I appreciate the way in which herbalism is often thinking ecologically about our bodies and our permeability to the ecosystems we live intertwined with. I also appreciate that it’s trying to resuscitate this oral tradition of women’s knowledge of medicine. [However,] I’m also really troubled about the ways in which [herbalism] gets really entangled with the anti-vax movement. You can sometimes see, especially where plant medicines come in the conversation about birth control, there’s still this love affair with the notion of the natural in ways that get really complicated.

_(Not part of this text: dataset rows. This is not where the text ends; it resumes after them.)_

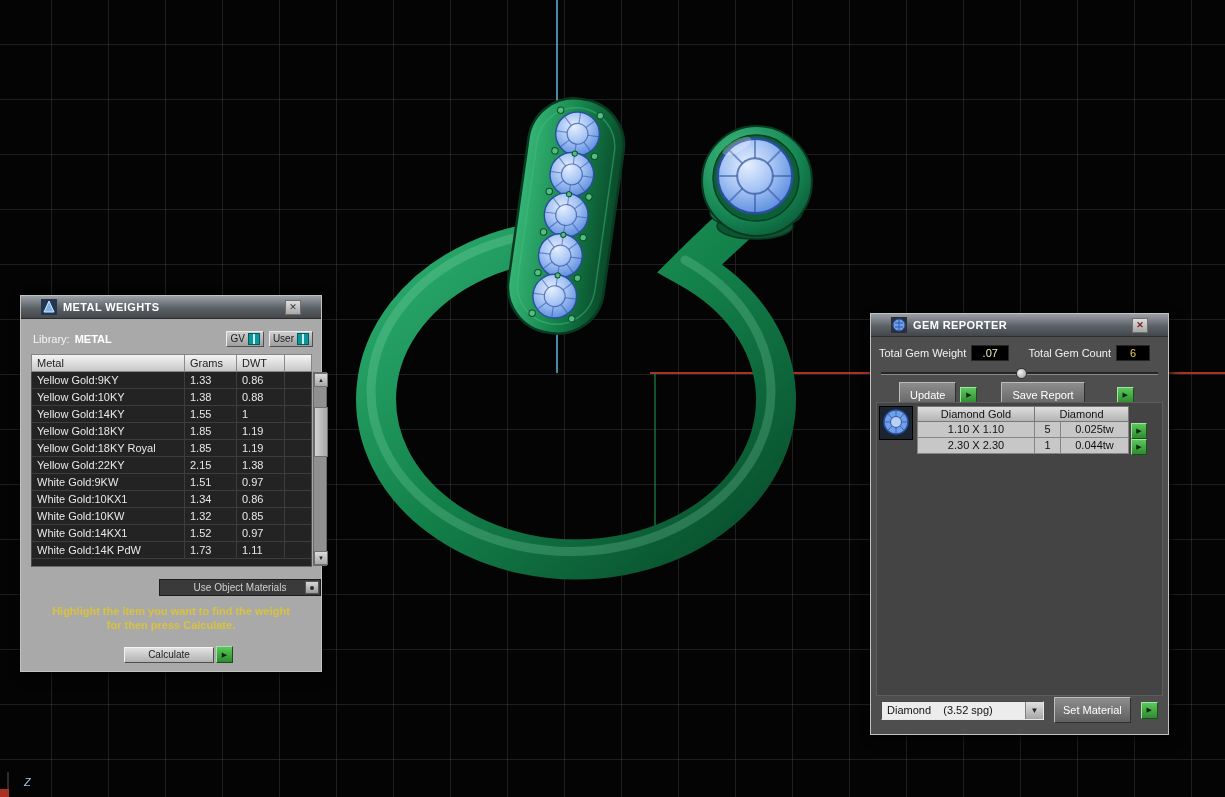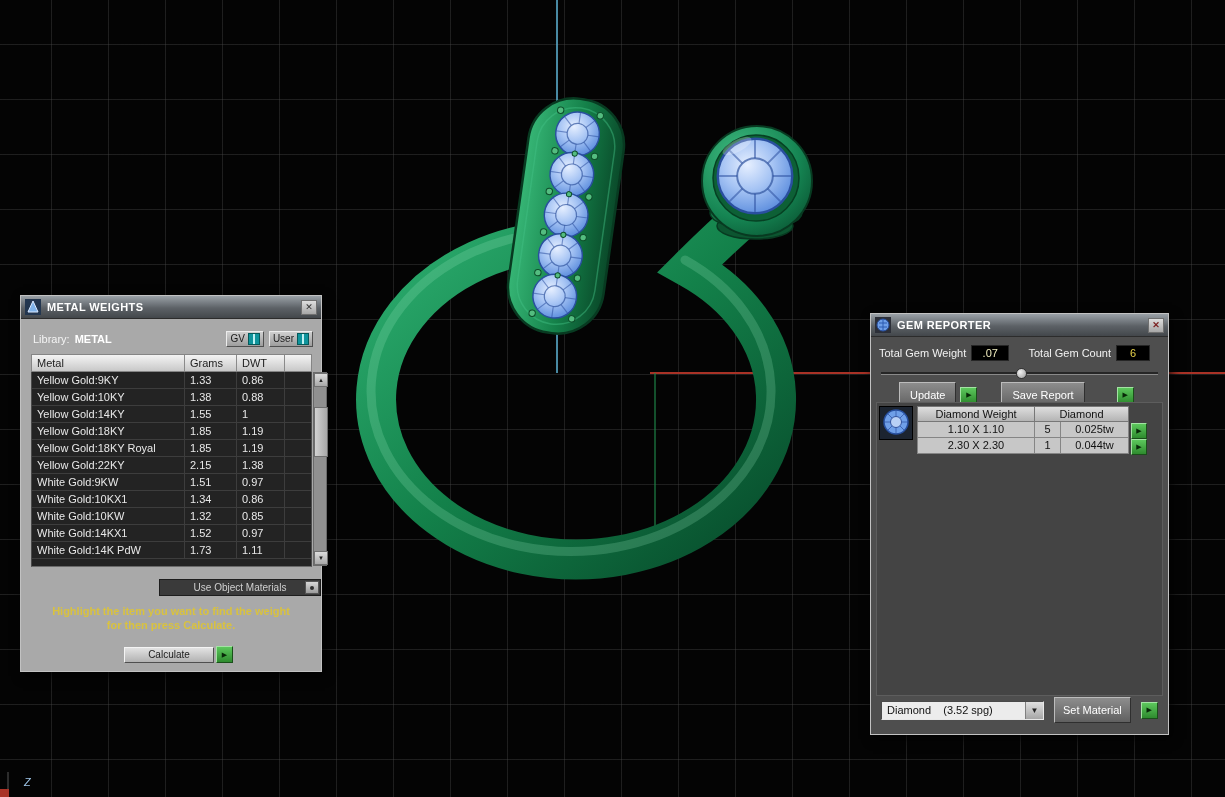--- a/index.html
+++ b/index.html
@@ -25,7 +25,7 @@
   
   .panel{position:absolute;border:1px solid #c2c2c2;box-shadow:3px 4px 10px rgba(0,0,0,.75);}
   .titlebar{
-    height:22px;display:flex;align-items:center;gap:6px;padding:0 4px;
+    height:22px;display:flex;align-items:center;gap:6px;padding:0 20px;
     background:linear-gradient(180deg,#9aa1a7,#5c6166 55%,#43474b);
     border-bottom:1px solid #2c2c2c;
   }

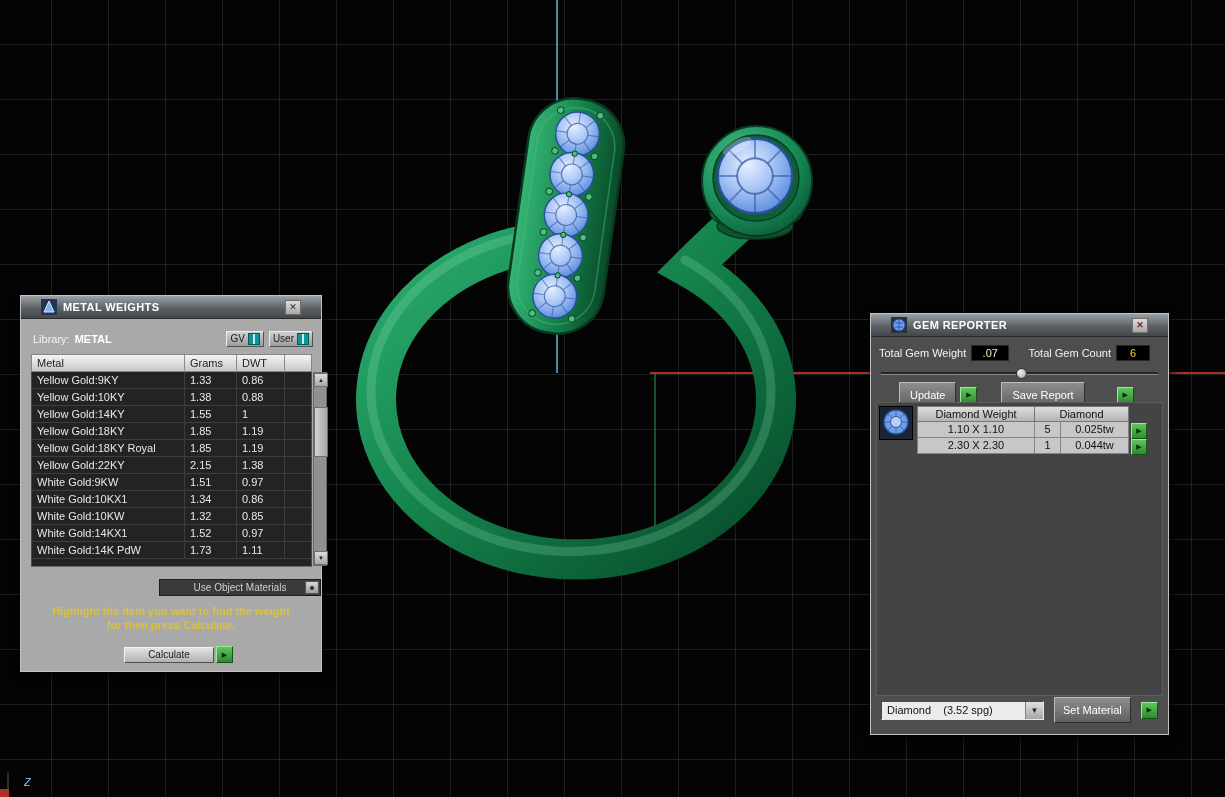--- a/index.html
+++ b/index.html
@@ -408,7 +408,7 @@
     </span>
     <div class="gr-grid">
       <div class="gr-ghead">
-        <span class="gh1">Diamond Weight</span>
+        <span class="gh1">Diamond Gold</span>
         <span class="gh2">Diamond</span>
       </div>
       <div id="gr-rows">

[For example,] the love affair with the notion of the natural in terms of natural childbirth and avoiding pain medication; in the medieval period it was illegal to have pain relief during childbirth because the Bible says the reason that women have pain during childbirth is because of Eve’s fall from grace. And there are actually accounts of people being executed for having had whatever pain relief was available. So I feel skeptical about that. And also there’s even a suggestion that plant based abortion is somehow more natural than a surgical abortion, which seems very troubling to me considering how effective and safe surgical abortions are. And the plant ones aren’t being talked about very openly.
I was in a conversation with herbalists at one point, where I was asking about Queen Anne’s lace and rue and columbine and pennyroyal—as you already mentioned, Sugi—and I was asking about Queen Anne’s lace. I was like, so I’ve read these blogs and it seems like there’s a debate among herbalists about whether you take it like a morning after pill or whether you take it like contraception, and do you take it every day or just the two weeks when you’re ovulating—which then makes it kind of like the rhythm method. And also, when do you harvest the seeds? And also, do you have to chew the seeds to release the tannins? And is that disgusting or do you just swallow them with a glass of water? And how does it make your stomach feel?
I was asking all these questions and they were not in agreement—these two herbalists—on the answers, which, you know, reaffirmed my desire not to use this as my preferred birth control method. And then one of them was like, ‘Oh, yeah, and anyway, I got pregnant while I was using Queen Anne’s lace.’ She was saying that she was interested in experimenting with plants, and also, ‘It’s fine if I get pregnant right now,’ so she was not looking for a reliable method. She was just curious how the plants work, which is a little bit where herbalism is at, right? Well, anyways, I don’t want to enrage herbalists.
VVG:We do have a large number of herbalists among our listenership.
Whitney Terrell: I’ve never liked pissing off herbal Twitter. It’s a fucking shitshow over there.
VVG: [Laughing] I do love the idea that you started a rousing debate between these two herbalists as you were doing your research.
KN: Well, and then another herbalist shoved in, and we were flipping through plant books, and looking at Queen Anne’s lace.
WT: How many herbalists does it take to change a lightbulb?
KN: When this other herbalist, who’s older, says, ‘Oh, and that’s the plant that got me pregnant.’ I was like, ‘Oh my God, you have the worst birth control!’ But she had actually been unable to conceive for many years, and had started a new regimen with this other plant that was designed to treat some issues that I think might have been endometriosis or something. This plant apparently worked so well that at age, like, 43, she had a surprise baby.
VVG: Oh my goodness.
KN: Anyway, my whole takeaway was: I just really, really want Republicans to stop screwing with my birth control.
VVG: [laughing] All paths lead to that thought.